Cash and Cash Equivalents
For purposes of balance sheet classification and the statements of cash flows,
the Company considers all highly liquid investments purchased with an original
maturity of three months or less to be cash equivalents.
Financial Instruments
The carrying amounts for the company's cash and cash equivalents, accounts
payable and loans payable - stockholders approximate fair value.
Property and Equipment
Property and equipment are being depreciated by the straight-line method over
lives of five years. The depreciation methods are designed to expense the cost
of the assets over their estimated useful lives.
Research and Development Costs
Research and development costs are charged to operations when incurred and are
included in selling, general and administrative expenses. The amounts charged to
operations for the year ended December 31, 1999, the period May 5, 1998
(inception) to December 31, 1998 and the period May 5, 1998 (inception) to
December 31, 1999, were approximately $34,000, nil and $34,000, respectively.
6
<PAGE>
Foreign Currency Exchange and Translation
The functional currency of the Company is the U.S. dollar. The Company also has
a Canadian dollar bank account it uses for some operations. For reporting
purposes, the financial statements are presented in U.S. dollars in accordance
with Statement of Financial Accounting Standard No. 52, Foreign Currency
Translation. At the date a transaction is recognized, each asset, liability,
revenue, expense, gain, or loss arising from a transaction is measured and
recorded in the functional currency by use of the exchange rate in effect at
that date. At each balance sheet date, recorded balances that are denominated in
a currency other than the functional currency is adjusted to reflect the current
exchange rate. The Company does not use foreign exchange contracts, interest
rate swaps, or option contracts. Foreign currency transaction gains and losses,
which for the year ended December 31, 1999 and the period May 5, 1998
(inception) to December 31, 1999 were nil, are included in the results of
operations.
Intangibles
The domain asset represents the cost of a domain name acquired and is being
amortized using the straight-line method over five years. Amortization of the
domain asset expensed to operations for the year ended December 31, 1999 and the
period May 5, 1998 (inception) to December 31, 1999 was $10,833.
Product and website development costs incurred in developing the Company's
website are accounted for in accordance with SOP 98-1. Product and website
development costs include amounts incurred by the Company to develop, enhance,
manage, monitor and operate the Company's website.
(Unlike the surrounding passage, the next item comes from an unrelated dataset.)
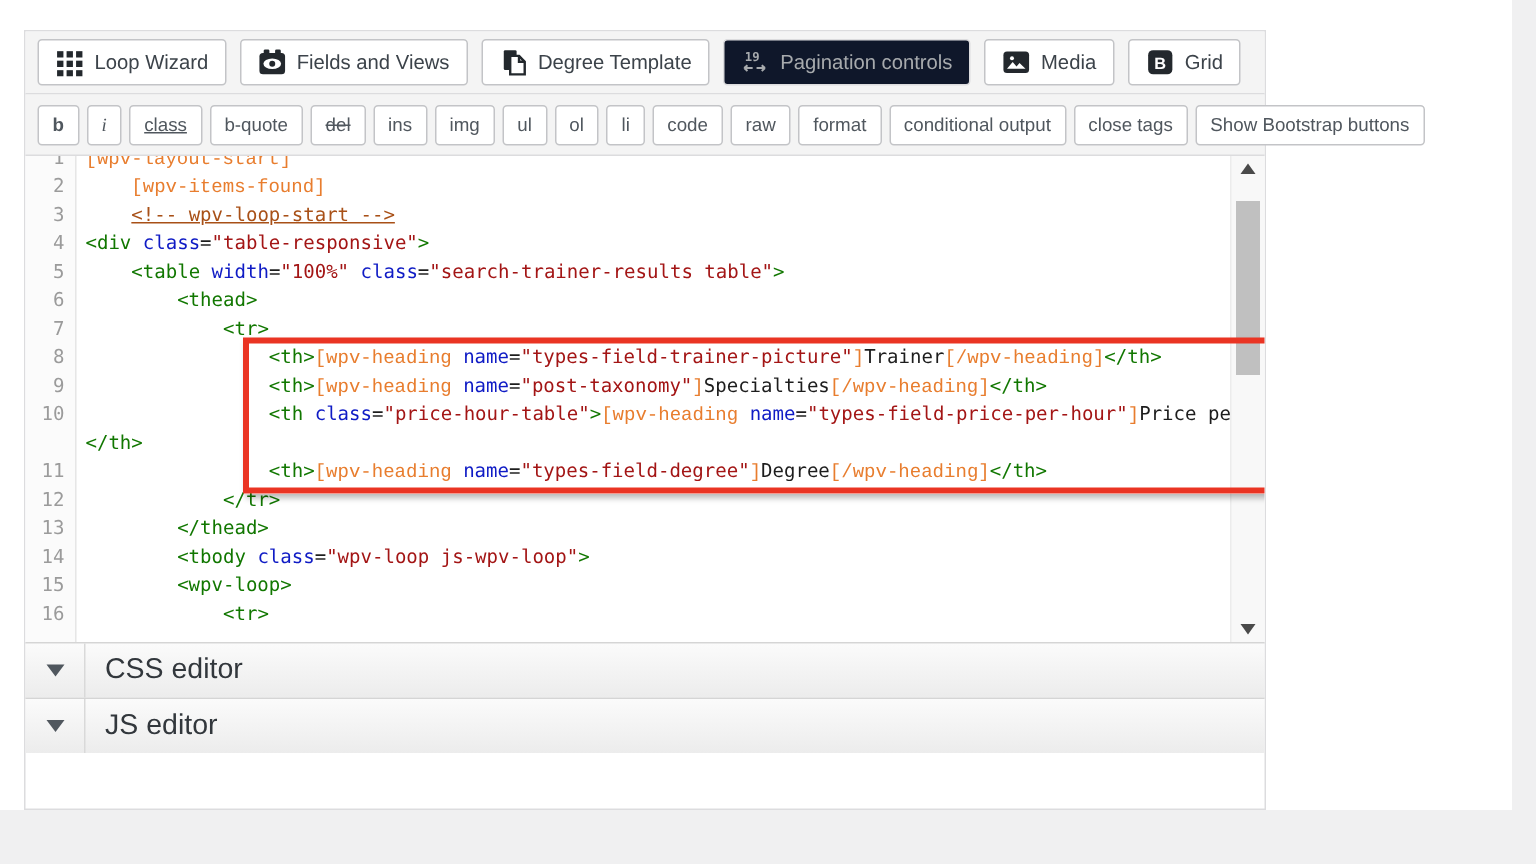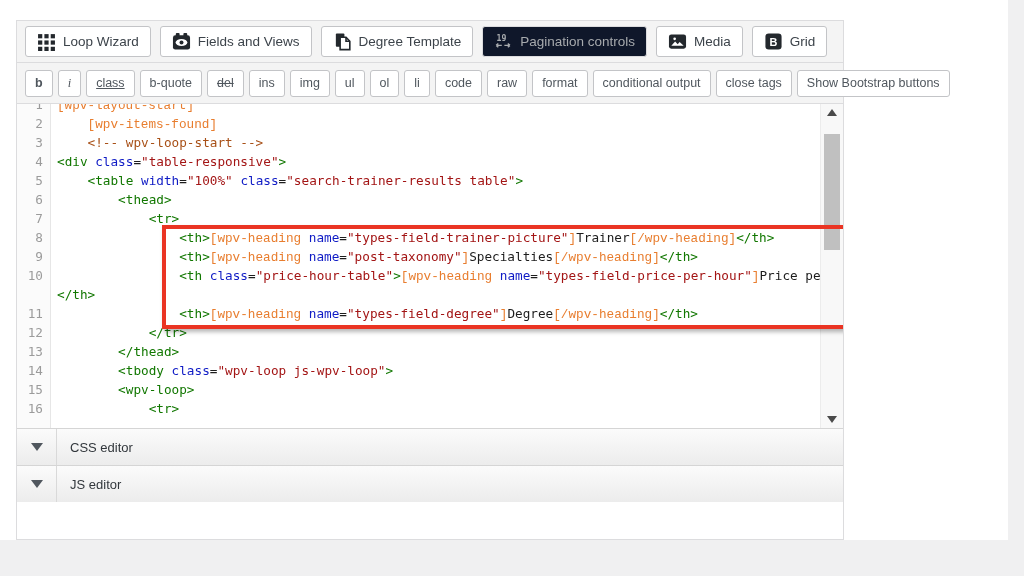"<!-- wpv-loop-start -->" .cm-com { text-decoration: none -> underline }
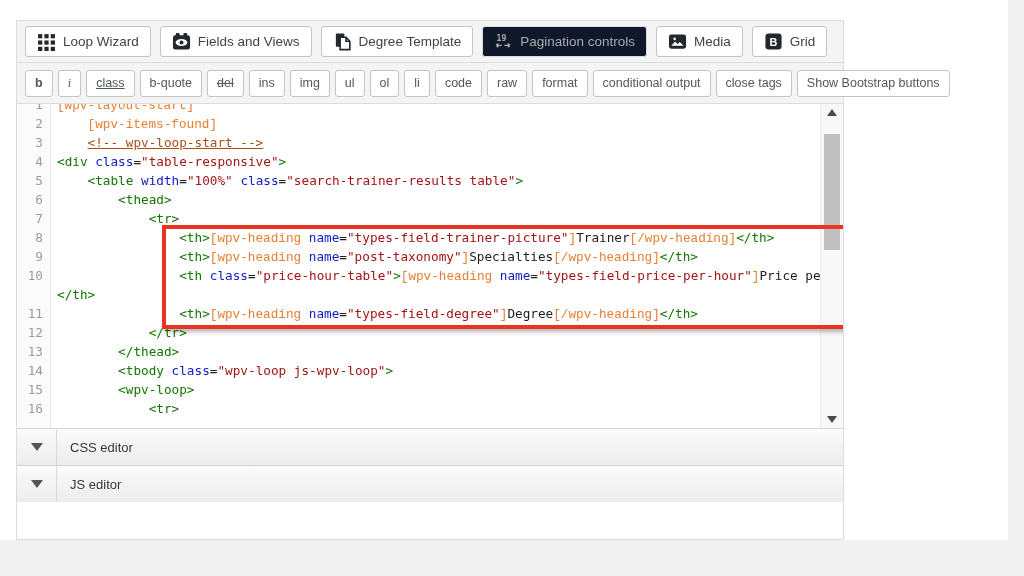"CSS editor" .panel-label { font-size: 13px -> 19px }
External direct costs of
materials and services consumed in developing or obtaining internal-use computer
software, payroll and payroll-related costs for employees who devote time
directly related to the internal-use computer software project, and interest
costs incurred while developing internal-use computer software are capitalized.
Product development costs, preliminary project and past implementation product
costs are expensed as incurred. Internal costs for upgrades and enhancements
that result in probable additional functionality are capitalized.
Net loss per common share
The Company follows Statement of Financial Accounting Standards No. 128,
"Earnings Per Share" ("SFAS No. 128"). Basic earnings per common share ("EPS")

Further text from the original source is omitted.